Anosmia is defined as the absence of the sense of smell and can be temporary, permanent, progressive or congenital. Temporary anosmia can be caused by infection (e.g. meningitis) or by local disorders of the nose (e.g. common cold), while permanent anosmia can be caused by head injury, or tumours which occur in the olfactory groove (e.g. meningioma).
The olfactory nerve (CN I) is essential for the sensory function of the sense of smell. It is composed of the olfactory epithelium, Bowman's glands, olfactory bulb, and olfactory tract. The olfactory nerve fibres synapse with the mitral cells, forming synaptic glomeruli. From the glomeruli, second order nerves then pass posteriorly into the olfactory tract. The olfactory tract travels posteriorly on the inferior surface of the frontal lobe and divides into medial and lateral stria as it reaches the anterior perforated substance. The lateral stria carries the axons to the primary olfactory cortex which is located in the uncus of temporal lobe. The medial stria carries the axons through the medial plane of the anterior commissure, to the olfactory bulb of the opposite side. The primary olfactory cortex sends nerve fibres to many other areas of the brain, including the piriform cortex, the amygdala, olfactory tubercle and the secondary olfactory cortex, which are all involved in the memory and appreciation of olfactory sensations.

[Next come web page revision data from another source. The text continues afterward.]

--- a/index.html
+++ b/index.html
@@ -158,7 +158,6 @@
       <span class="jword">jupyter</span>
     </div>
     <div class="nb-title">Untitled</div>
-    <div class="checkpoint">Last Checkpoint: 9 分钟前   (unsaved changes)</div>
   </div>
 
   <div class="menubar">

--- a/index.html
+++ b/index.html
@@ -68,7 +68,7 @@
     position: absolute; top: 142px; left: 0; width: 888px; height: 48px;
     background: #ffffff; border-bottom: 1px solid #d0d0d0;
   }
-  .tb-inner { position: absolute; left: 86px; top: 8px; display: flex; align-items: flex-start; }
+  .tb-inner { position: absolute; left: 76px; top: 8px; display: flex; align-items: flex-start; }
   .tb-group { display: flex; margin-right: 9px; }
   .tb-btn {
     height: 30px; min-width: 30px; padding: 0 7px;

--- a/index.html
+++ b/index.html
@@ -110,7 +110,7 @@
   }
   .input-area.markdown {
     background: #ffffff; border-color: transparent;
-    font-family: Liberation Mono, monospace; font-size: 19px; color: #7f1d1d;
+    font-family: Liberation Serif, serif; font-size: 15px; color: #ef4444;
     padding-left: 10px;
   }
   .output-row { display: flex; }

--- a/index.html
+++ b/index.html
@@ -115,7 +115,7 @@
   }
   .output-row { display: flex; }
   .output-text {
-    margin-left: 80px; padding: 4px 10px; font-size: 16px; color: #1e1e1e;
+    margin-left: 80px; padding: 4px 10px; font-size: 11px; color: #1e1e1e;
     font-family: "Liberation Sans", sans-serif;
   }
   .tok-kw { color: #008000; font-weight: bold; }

The sensory function of the olfactory nerve is achieved via the olfactory mucosa, which is located in the roof of the nasal cavity. This mucosal layer senses smell and more advanced aspects of taste. It is composed of pseudostratified columnar epithelium which contains three main cells: basal cells, sustentacular cells, and olfactory receptor cells. Basal cells form the new stem cells from which the new olfactory cells can develop while sustentacular cells provide structural support, analogous to the glial cells located in the CNS. Olfactory receptor cells are bipolar neurons which have two processes: a dendritic process and a central process (also known as the axon). The dendritic process projects to the surface of the epithelium, where a number of short cilia, the olfactory hairs, are present and react to odors in the air and stimulate the olfactory cells. The central process projects in the opposite direction through the basement membrane.

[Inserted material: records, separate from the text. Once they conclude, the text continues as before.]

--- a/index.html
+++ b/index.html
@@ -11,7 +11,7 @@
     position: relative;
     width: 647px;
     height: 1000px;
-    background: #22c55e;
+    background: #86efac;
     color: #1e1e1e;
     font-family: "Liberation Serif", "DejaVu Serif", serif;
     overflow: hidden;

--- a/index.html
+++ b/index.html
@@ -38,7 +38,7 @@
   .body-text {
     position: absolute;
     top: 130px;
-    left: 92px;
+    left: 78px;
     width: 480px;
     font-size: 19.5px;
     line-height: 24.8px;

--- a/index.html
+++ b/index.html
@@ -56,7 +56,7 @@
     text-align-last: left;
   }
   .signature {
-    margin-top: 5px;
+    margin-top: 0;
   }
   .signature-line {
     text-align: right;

Clinical relevance of anosmia and olfactory nerve examination also exist. Anosmia is the absence of the sense of smell which can be temporary, permanent, progressive, or congenital. It can be caused by infection, head injury, or neurodegenerative conditions such as Parkinson's or Alzheimer's disease, as well as genetic conditions such as Kallmann syndrome and Primary Ciliary Dyskinesia. For olfactory nerve examination, the patient should be asked if they have noticed any changes in their taste or smell, then test each nostril by asking the patient to identify a certain smell. This is usually done with the help of smell strips or samples of different odors. Additionally, a patient with anosmia may be referred to an ear, nose, and throat (ENT) specialist for further tests or treatment.

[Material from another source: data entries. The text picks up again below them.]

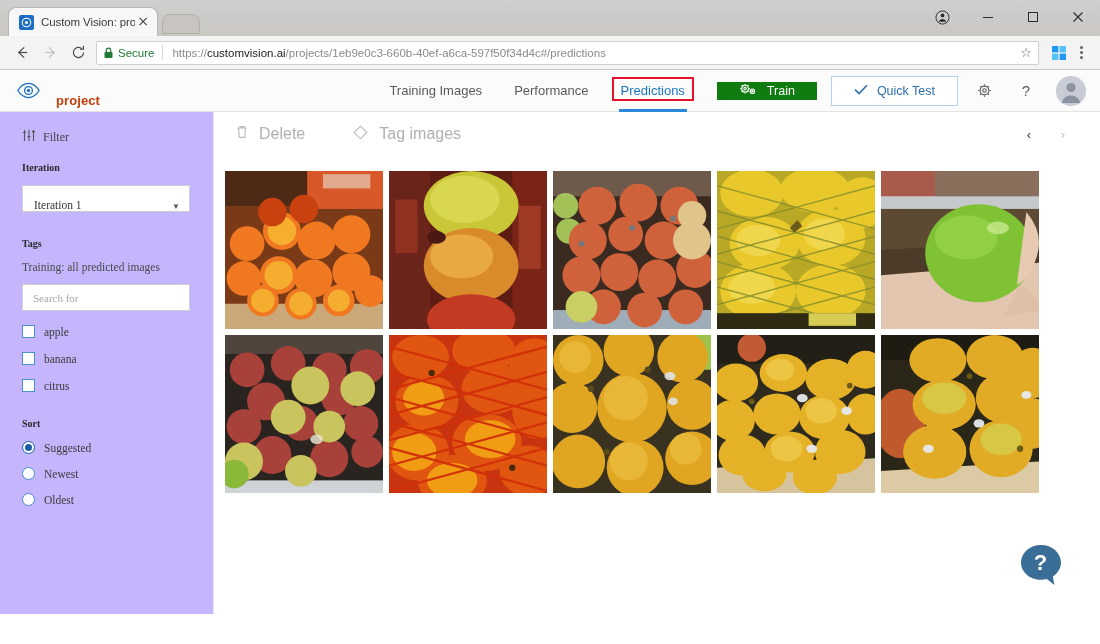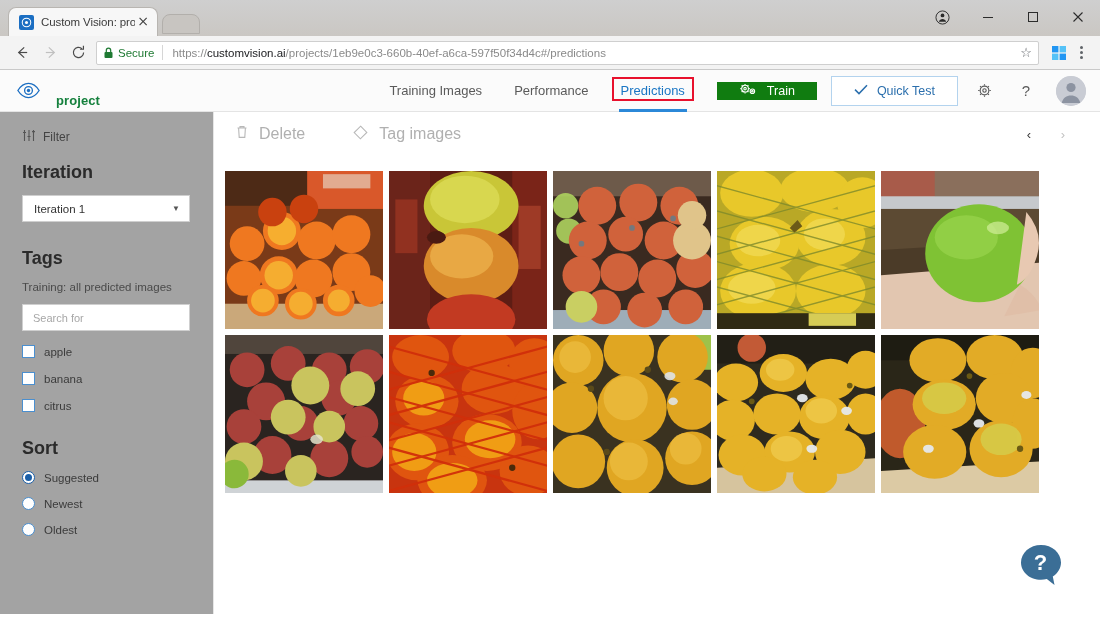--- a/index.html
+++ b/index.html
@@ -100,7 +100,7 @@
   .brand { display: flex; align-items: center; flex: 0 0 auto; }
   .brand-logo { width: 24px; height: 24px; display: flex; align-items: center; justify-content: center; }
   .brand-name {
-    font-size: 13px; color: #15803d; font-weight: bold;
+    font-size: 13px; color: #c2410c; font-weight: bold;
     margin-left: 16px; letter-spacing: 0.1px; margin-top: 20px;
   }
   .header-spacer { flex: 1 1 auto; }

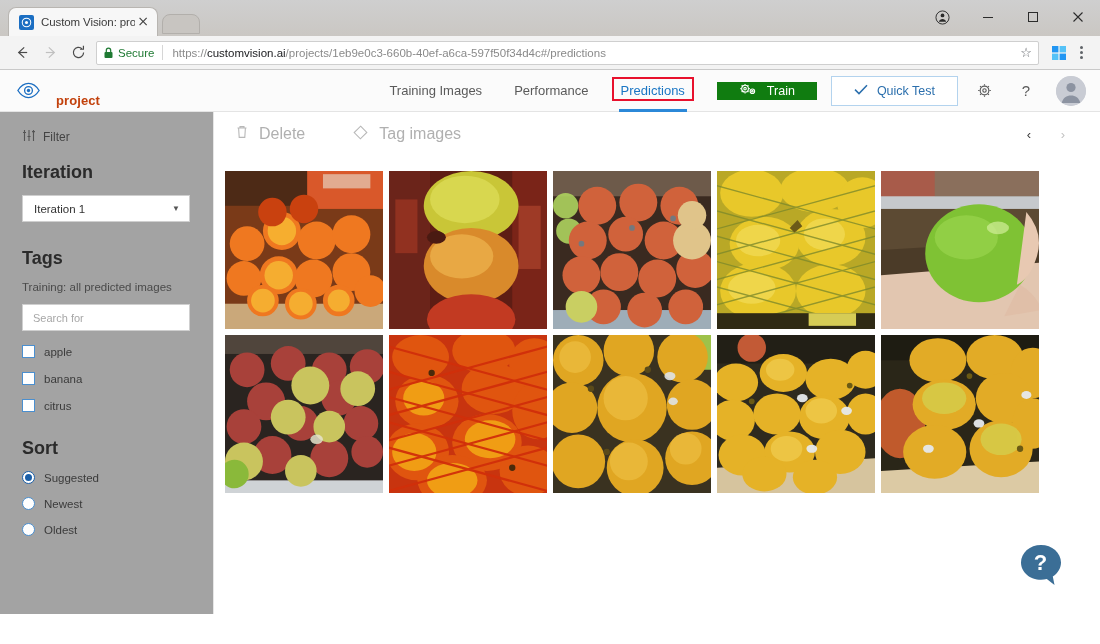--- a/index.html
+++ b/index.html
@@ -145,8 +145,8 @@
   
   .app-body { display: flex; height: 502px; }
   .sidebar {
-    width: 214px; flex: 0 0 214px; background: #a3a3a3;
-    border-right: 1px solid #e6e6e6; padding: 16px 0 0 22px;
+    width: 214px; flex: 0 0 214px; background: #c4b5fd;
+    border-right: 1px solid #e6e6e6; padding: 16px 0 0 22px; font-family: Liberation Serif, serif;
   }
   .filter-row { display: flex; align-items: center; gap: 7px; margin-bottom: 16px; }
   .filter-label { font-size: 12px; color: #444; }

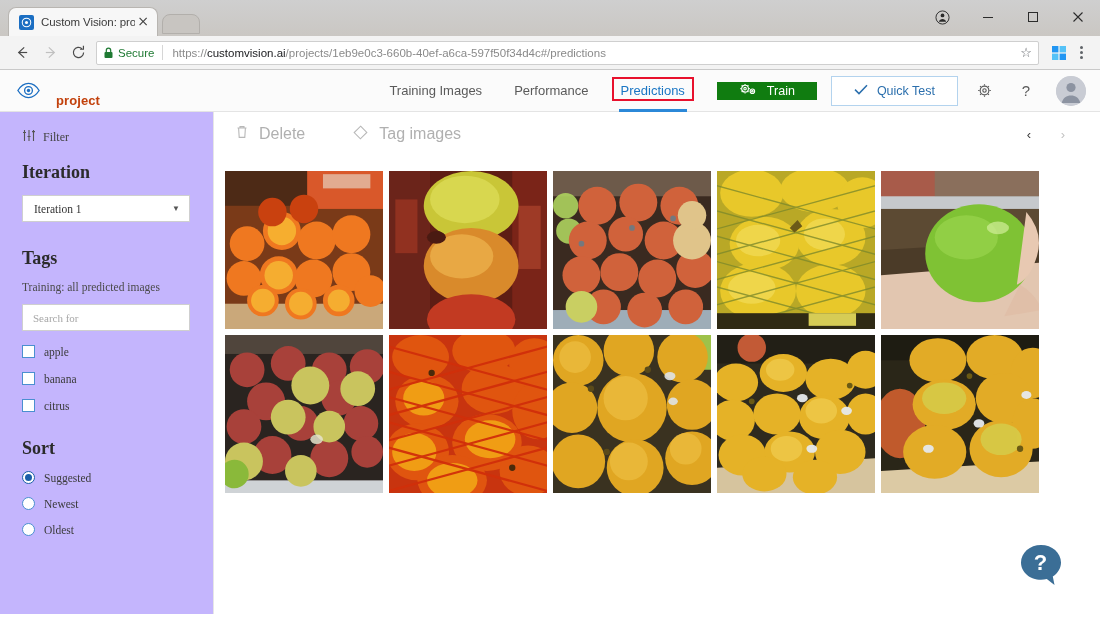--- a/index.html
+++ b/index.html
@@ -151,7 +151,7 @@
   .filter-row { display: flex; align-items: center; gap: 7px; margin-bottom: 16px; }
   .filter-label { font-size: 12px; color: #444; }
   .sb-heading {
-    font-size: 18px; font-weight: bold; color: #2b2b2b;
+    font-size: 10px; font-weight: bold; color: #2b2b2b;
     margin-bottom: 12px; margin-top: 0;
   }
   .sb-select {

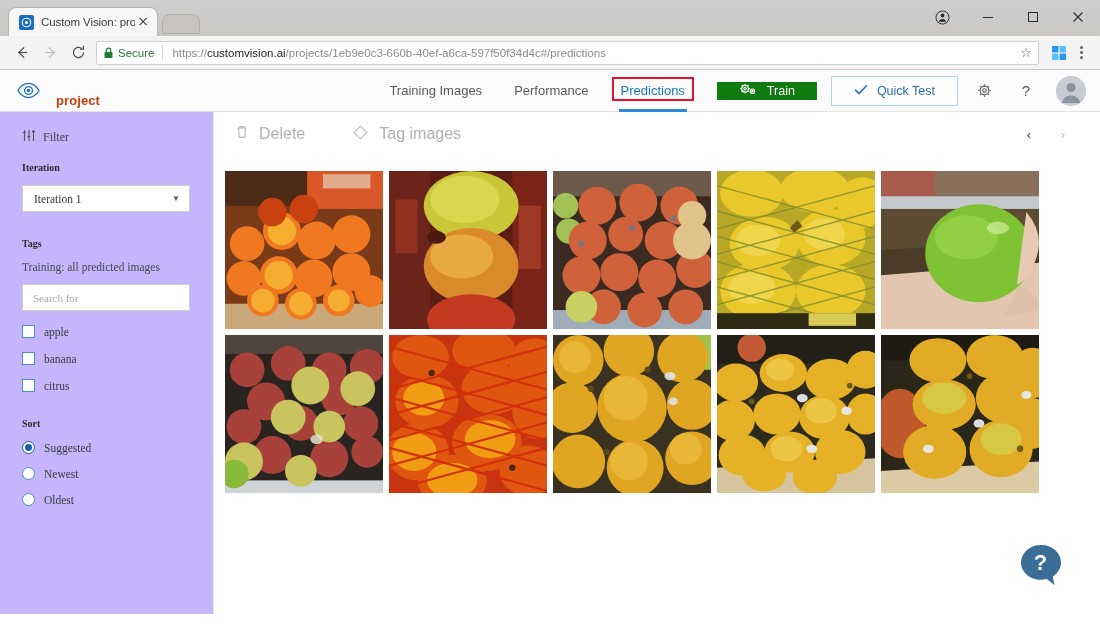--- a/index.html
+++ b/index.html
@@ -156,7 +156,7 @@
   }
   .sb-select {
     width: 168px; height: 27px; border: 1px solid #cfcfcf; background: #fff;
-    display: flex; align-items: center; justify-content: space-between;
+    display: flex; align-items: flex-end; justify-content: space-between;
     padding: 0 9px 0 11px; font-size: 11.5px; color: #333;
     margin-bottom: 26px;
   }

The olfactory nerve is essential for the sense of smell. It is composed of the olfactory epithelium, Bowman's glands, olfactory bulb, and olfactory tract. The olfactory nerve fibres synapse with the mitral cells, forming synaptic glomeruli. From the glomeruli, second order nerves then pass posteriorly into the olfactory tract, travelling posteriorly on the inferior surface of the frontal lobe and dividing into medial and lateral stria as it reaches the anterior perforated substance. The primary olfactory cortex sends nerve fibres to many other areas of the brain, which are involved in the memory and appreciation of olfactory sensations. Clinical relevance of anosmia and olfactory nerve examination also exist, and should be tested when a patient experiences any changes in their taste or smell.